INSTRUCTIONS FOR THE TASK: Lines before the one containing "shipping: 32.00 -> 0.00" are left out; return that line and all lines after it, exactly, through the end of the records below.

EXTRACTED ENTRIES:

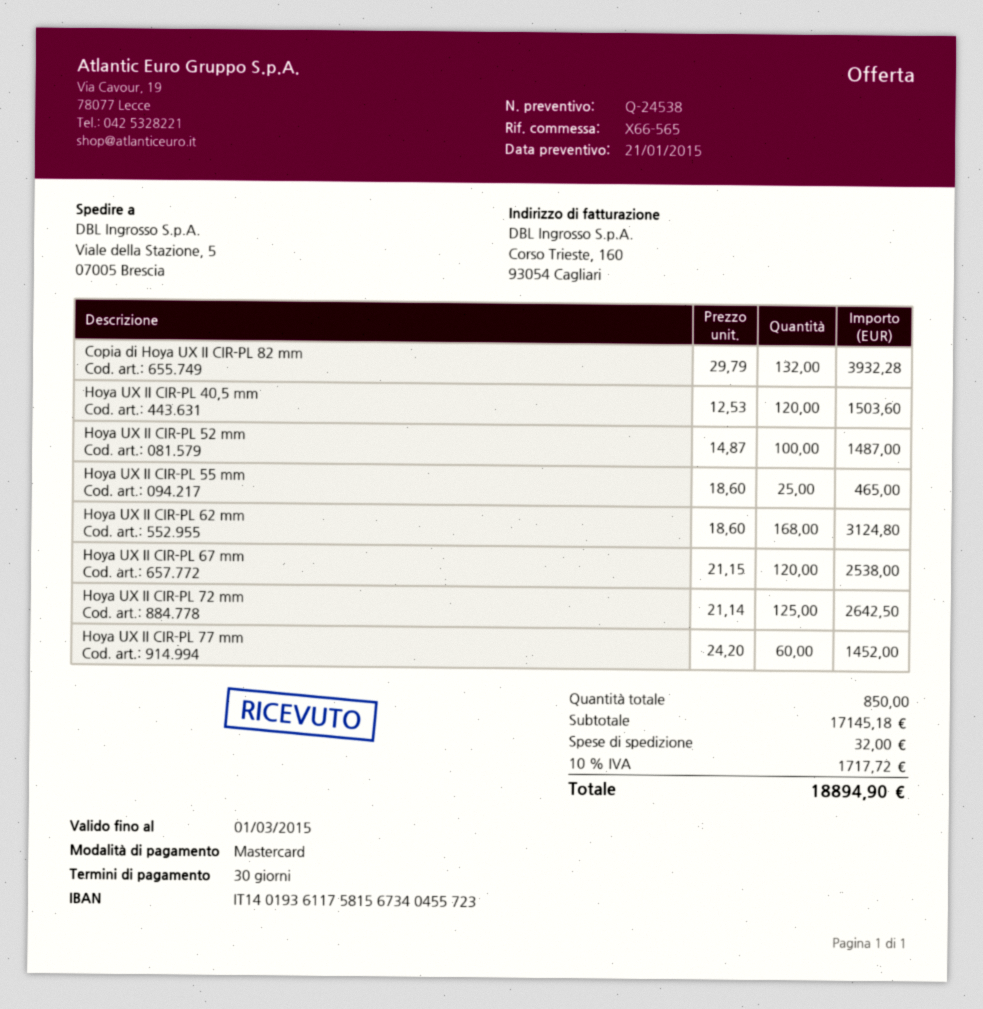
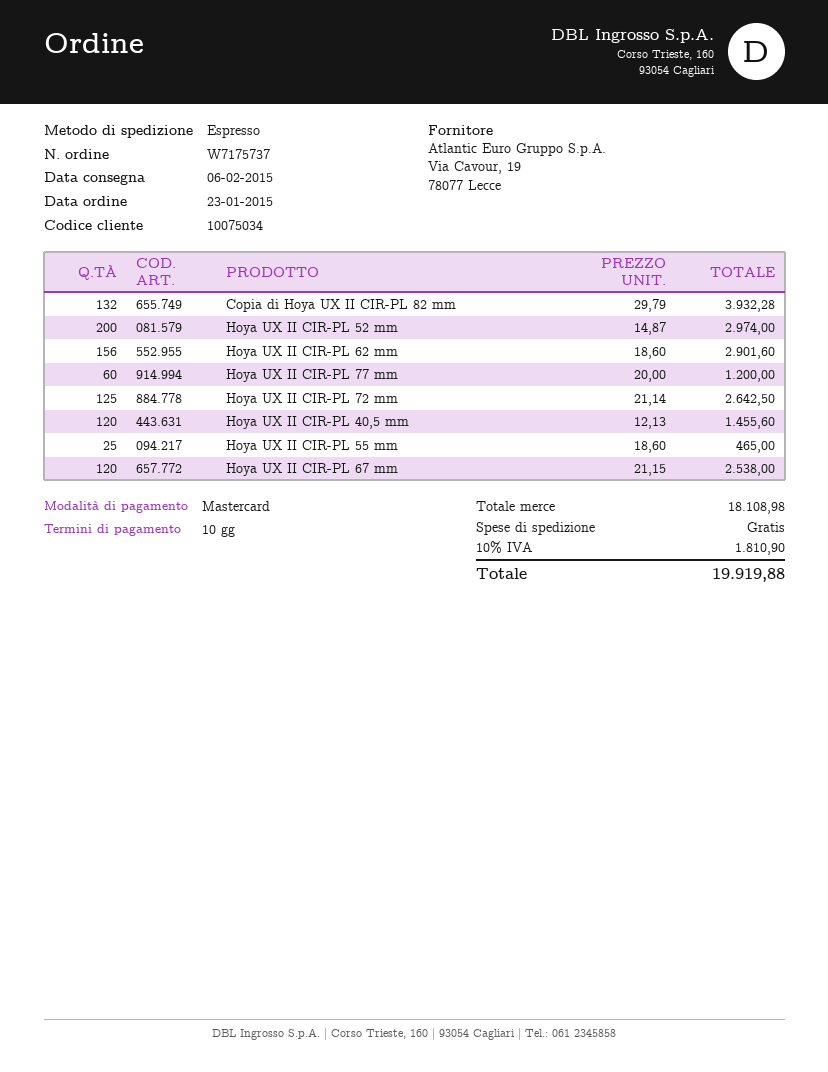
payment terms: 30 days -> 10 days
Hoya UX II CIR-PL 40,5 mm: 120 x 12.53 = 1503.60 -> 120 x 12.13 = 1455.60
Hoya UX II CIR-PL 52 mm: 100 x 14.87 = 1487.00 -> 200 x 14.87 = 2974.00
Hoya UX II CIR-PL 62 mm: 168 x 18.60 = 3124.80 -> 156 x 18.60 = 2901.60
Hoya UX II CIR-PL 77 mm: 60 x 24.20 = 1452.00 -> 60 x 20.00 = 1200.00
subtotal: 17145.18 -> 18108.98
shipping: 32.00 -> 0.00
tax: 10% = 1717.72 -> 10% = 1810.90
total: 18894.90 -> 19919.88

SOLUTION FOR THIS EXERCISE:
shipping: 32.00 -> 0.00
tax: 10% = 1717.72 -> 10% = 1810.90
total: 18894.90 -> 19919.88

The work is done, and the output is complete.